0:10 Let’s open up the layers panel and explore the different layer settings.
0:15 Here we the have option to add, name, or delete layers.
0:20 We can also switch which layer we’re currently drawing on… change the visibility…lock…
0:27 …and set whether information shows up on just one page or repeats, like a master page, on every page in the document.
0:35 When we look at our layer list, we can see that there are two layers already in our document.
0:40 The first layer is the ‘default’ layer that functions like the zero (0) layer in SketchUp.
0:45 Notice that the default layer has a single page icon next to it which means anything drawn on that layer shows up on only on that page.
0:54 Below that is a shared layer called “On Every Page,” which means anything drawn on that layer will do what it says - show up on every page.
1:04 You can tell it’s a shared layer by the multi-page icon next to it's name.
1:10 Let’s now take a minute to explore how shared layers work in more detail.
1:16 Still on the last page we worked on, the one with the CAD drawing, let’s select oven linework and right-click it and select ‘Move to Layer’ and choose ‘On Every Page’.
1:28 If we scroll back through our pages, we can see that the oven drawing now shows up on each.
1:35 Another way to check to see if objects are shared or not between pages is to select them and see what color they highlight.
1:43 Non-shared layers are blue while shared layers highlight dark red.
1:49 If we want to switch whether a layer is shared or not we can do that at any time by clicking the little page or pages icon.
1:56 Note that if we’re switching from shared to single page, then we're prompted to decide whether to keep the information on just the current page or copy it to all other pages.

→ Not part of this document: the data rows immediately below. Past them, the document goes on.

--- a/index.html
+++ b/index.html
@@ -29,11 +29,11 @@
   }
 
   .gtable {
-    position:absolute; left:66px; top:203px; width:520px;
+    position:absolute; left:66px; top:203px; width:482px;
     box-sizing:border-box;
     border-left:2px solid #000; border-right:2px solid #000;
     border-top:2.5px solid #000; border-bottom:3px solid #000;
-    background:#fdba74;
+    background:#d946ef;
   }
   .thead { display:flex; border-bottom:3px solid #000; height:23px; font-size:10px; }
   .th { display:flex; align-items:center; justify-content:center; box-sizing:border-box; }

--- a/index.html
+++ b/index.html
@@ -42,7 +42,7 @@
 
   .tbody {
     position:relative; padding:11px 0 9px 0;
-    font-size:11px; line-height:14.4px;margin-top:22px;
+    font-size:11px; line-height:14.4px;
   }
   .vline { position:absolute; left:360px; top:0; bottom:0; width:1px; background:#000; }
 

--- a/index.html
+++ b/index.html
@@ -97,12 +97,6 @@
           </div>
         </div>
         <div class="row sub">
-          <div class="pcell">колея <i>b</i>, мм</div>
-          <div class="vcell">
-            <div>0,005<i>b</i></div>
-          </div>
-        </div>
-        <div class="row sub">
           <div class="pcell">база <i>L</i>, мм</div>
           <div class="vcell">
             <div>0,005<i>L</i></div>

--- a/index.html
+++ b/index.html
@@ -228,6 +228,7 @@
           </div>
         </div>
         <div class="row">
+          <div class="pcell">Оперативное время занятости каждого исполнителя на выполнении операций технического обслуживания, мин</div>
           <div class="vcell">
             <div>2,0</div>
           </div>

2:10 Next, we can control the visibility of a layer, same as in SketchUp and other desktop publishing programs.
2:16 The eyes closed means that the layer’s frozen and the eye back open means that it’s showing.
2:23 Next to visibility is the lock icon, which prevents us from editing anything on that layer when locked.

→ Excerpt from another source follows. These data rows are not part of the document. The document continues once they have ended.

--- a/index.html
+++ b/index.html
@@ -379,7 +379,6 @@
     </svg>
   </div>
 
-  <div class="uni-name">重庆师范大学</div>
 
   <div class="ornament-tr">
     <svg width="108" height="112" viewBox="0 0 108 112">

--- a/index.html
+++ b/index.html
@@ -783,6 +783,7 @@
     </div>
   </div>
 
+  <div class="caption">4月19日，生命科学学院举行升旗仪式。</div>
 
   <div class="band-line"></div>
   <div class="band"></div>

2:29 Locking applies to both single page layers and content on shared layers.
2:34 If you’re worried about accidentally drawing on the wrong layer, keeping non-active layers locked when not in use is a good way to prevent that.

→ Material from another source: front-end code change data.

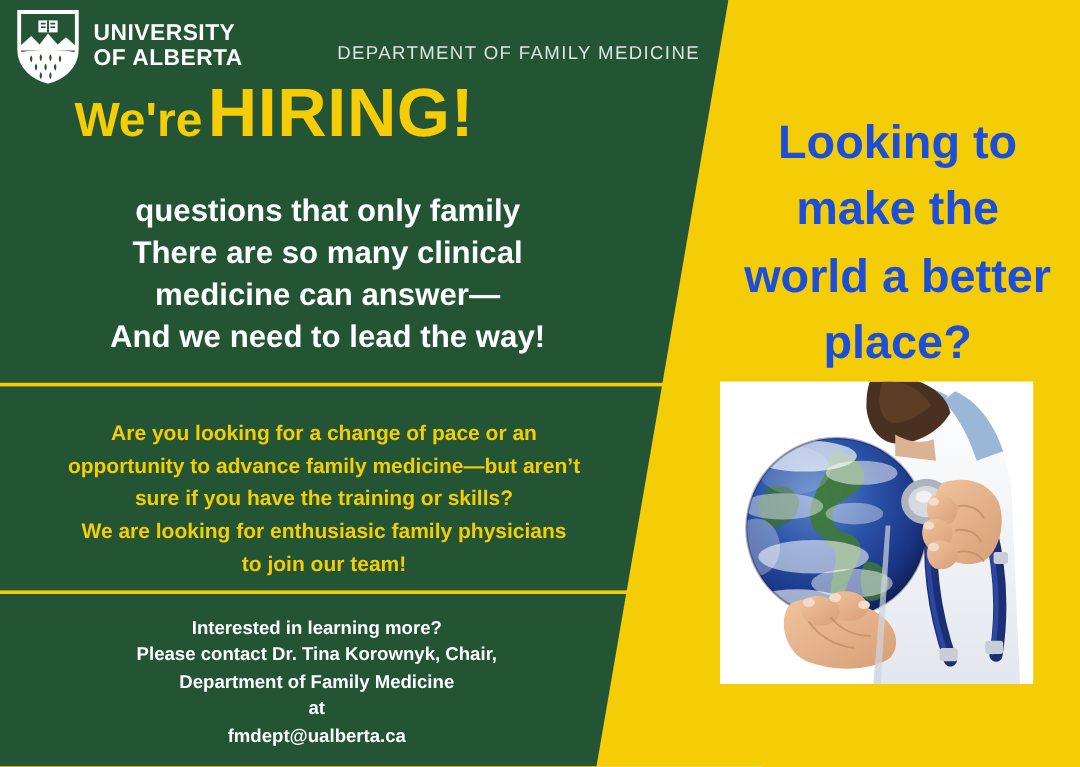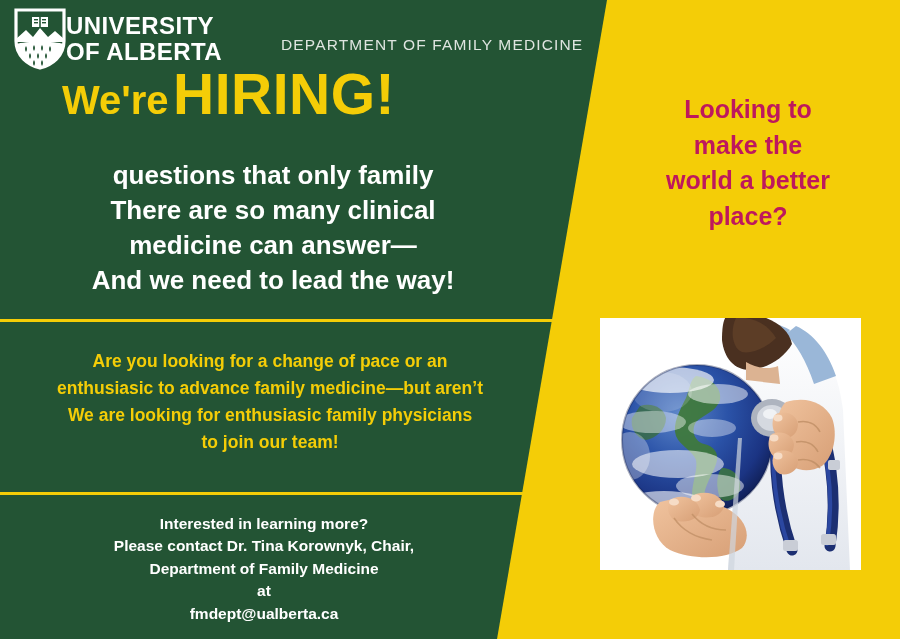--- a/index.html
+++ b/index.html
@@ -54,9 +54,10 @@
     flex: 0 0 auto;
   }
   .wordmark {
+    margin-left: 12px;
     color: #ffffff;
     font-weight: bold;
-    font-size: 24px;
+    font-size: 19px;
     line-height: 1.08;
     letter-spacing: 0.4px;
   }

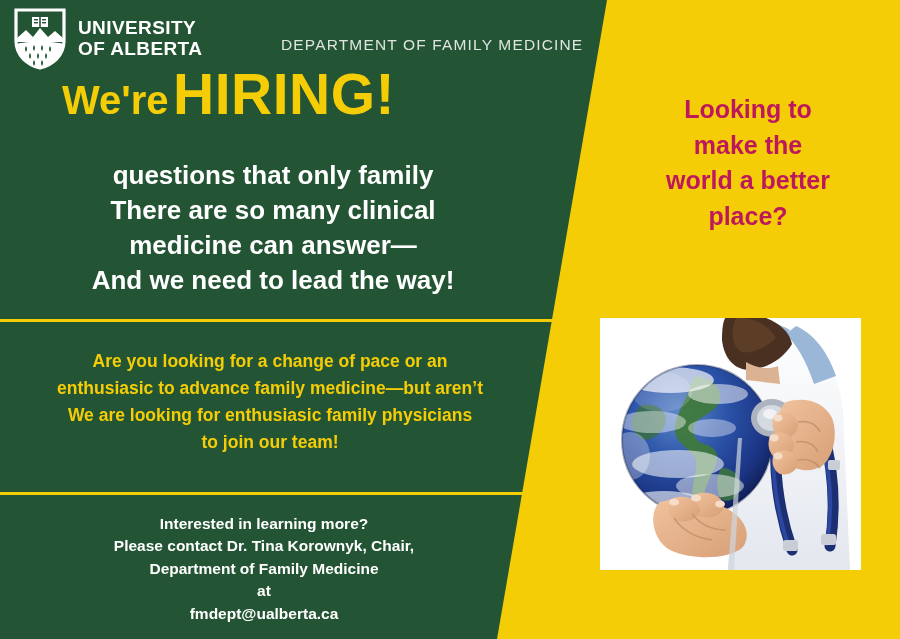--- a/index.html
+++ b/index.html
@@ -135,9 +135,9 @@
     left: 608px;
     width: 280px;
     text-align: center;
-    color: #be185d;
-    font-weight: bold;
-    font-size: 25px;
+    color: #1d4ed8;
+    font-weight: bold;
+    font-size: 39px;
     line-height: 1.42;
   }
   .right-head div { white-space: nowrap; }

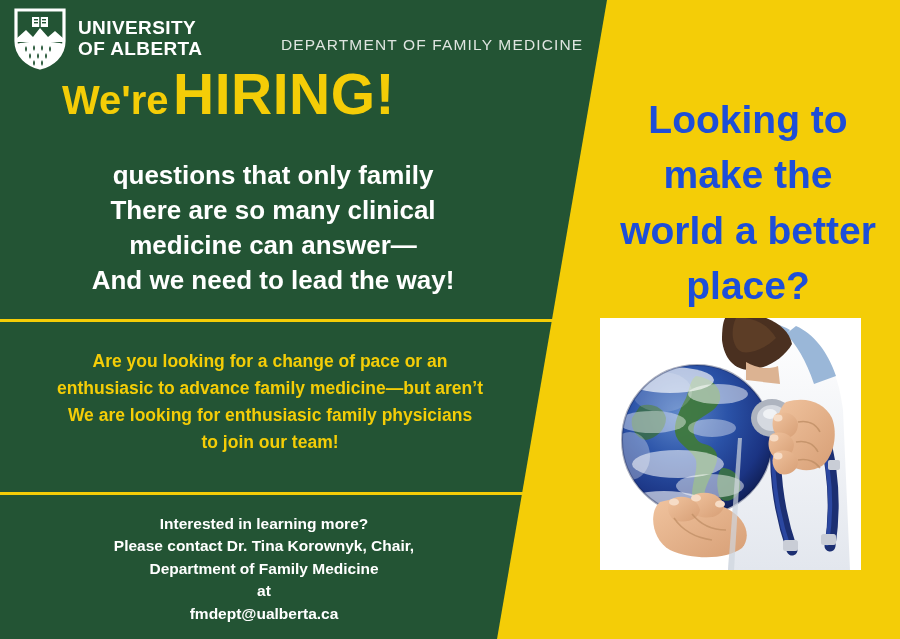--- a/index.html
+++ b/index.html
@@ -223,7 +223,7 @@
 
   <div class="mid">
     <div>Are you looking for a change of pace or an</div>
-    <div>enthusiasic to advance family medicine—but aren’t</div>
+    <div>opportunity to advance family medicine—but aren’t</div>
     <div>We are looking for enthusiasic family physicians</div>
     <div>to join our team!</div>
   </div>

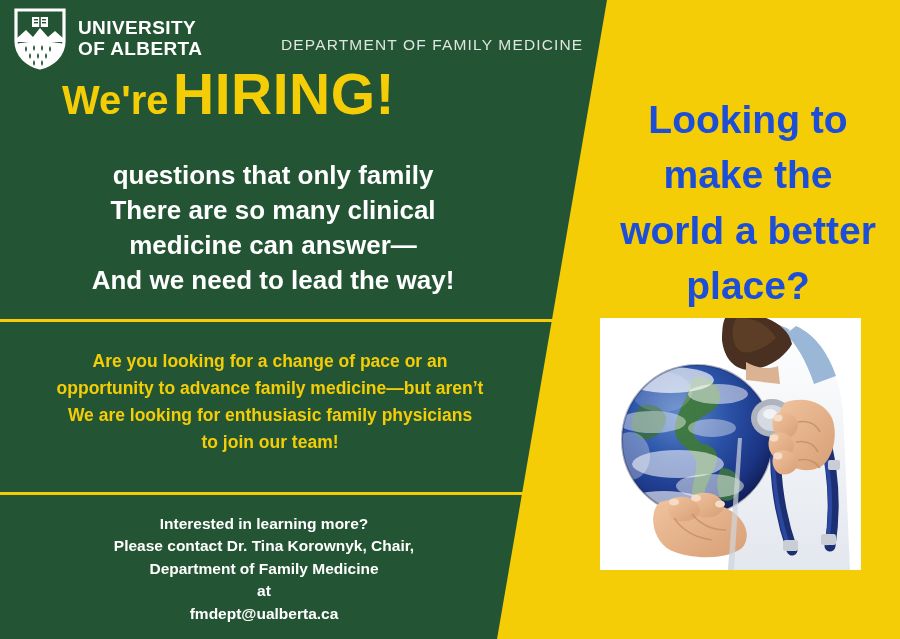--- a/index.html
+++ b/index.html
@@ -224,6 +224,7 @@
   <div class="mid">
     <div>Are you looking for a change of pace or an</div>
     <div>opportunity to advance family medicine—but aren’t</div>
+    <div>sure if you have the training or skills?</div>
     <div>We are looking for enthusiasic family physicians</div>
     <div>to join our team!</div>
   </div>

2:43 We’ve also already looked at how we can arrange objects drawn on the same layer, so now let’s see how we can arrange objects using layer order.
2:52 Let’s move the ‘On Every Page’ layer up to the default layer… then scan back through our pages again and see that our oven linework now sits on top of everything else.
3:04 Now let’s take a look at copying content and layers from one document to another.
3:09 Let’s say we set up our drawing set without a title block and now want to add one from a template.
3:16 We can just copy what we want from the template, then paste it into our current document…
3:22 …and notice that LayOut retains the layer names and settings between files.
3:27 The trick to remember here is that LayOut remembers to keep content on the right layers if both documents have the same layer names.
3:34 So if you’re copying a unique layer from one document to another, then everything your copying automatically gets moved to the default layer.
3:43 Let’s wrap up our layer exploration by seeing what happens when we delete a layer that has content on it.
3:50 Assuming you’re familiar with the process in SketchUp, Layout functions the same way by nicely prompting us as to what we want to do with the content before the layer is deleted.